Your goal
Search the lines of the records for the word "models", and copy every line that has it.

Itemized modification records
※

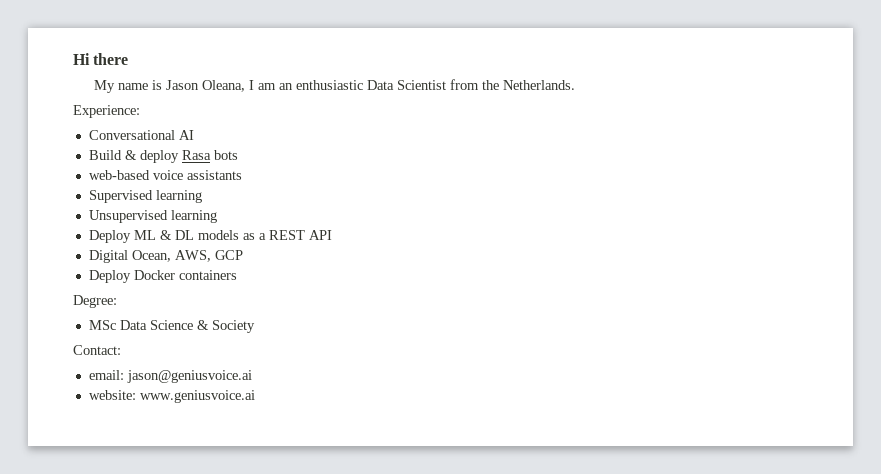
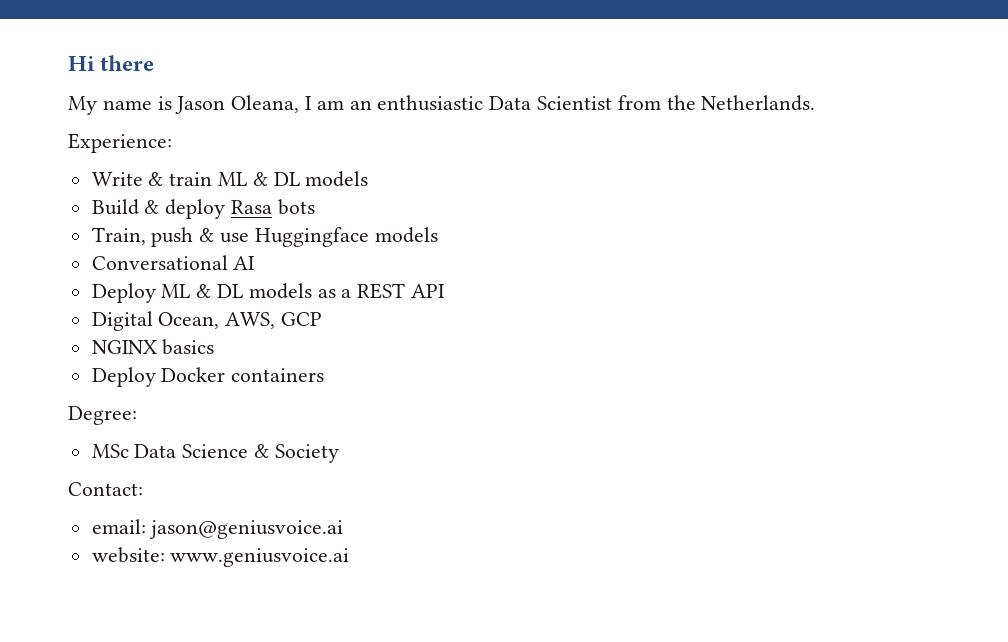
- Conversational AI
+ Write & train ML & DL models
- web-based voice assistants
- Supervised learning
- Unsupervised learning
+ Train, push & use Huggingface models
+ Conversational AI
+ NGINX basics

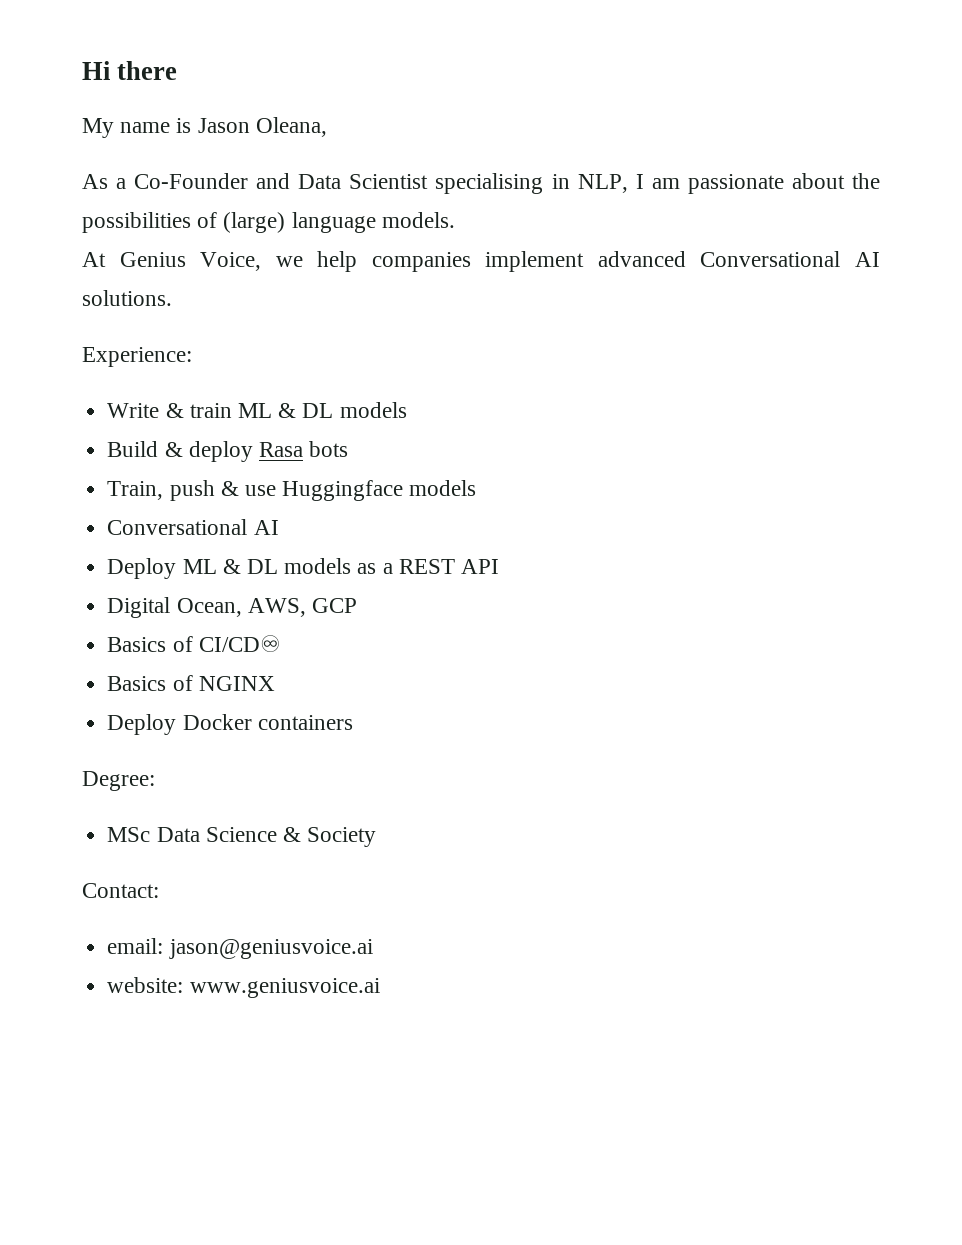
- My name is Jason Oleana, I am an enthusiastic Data Scientist from the Netherlands.
+ My name is Jason Oleana,
+ As a Co-Founder and Data Scientist specialising in NLP, I am passionate about the possibilities of (large) language models.
+ At Genius Voice, we help companies implement advanced Conversational AI solutions.
- NGINX basics
+ Basics of CI/CD♾
+ Basics of NGINX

※

Result for this exercise
+ Write & train ML & DL models
+ Train, push & use Huggingface models
+ As a Co-Founder and Data Scientist specialising in NLP, I am passionate about the possibilities of (large) language models.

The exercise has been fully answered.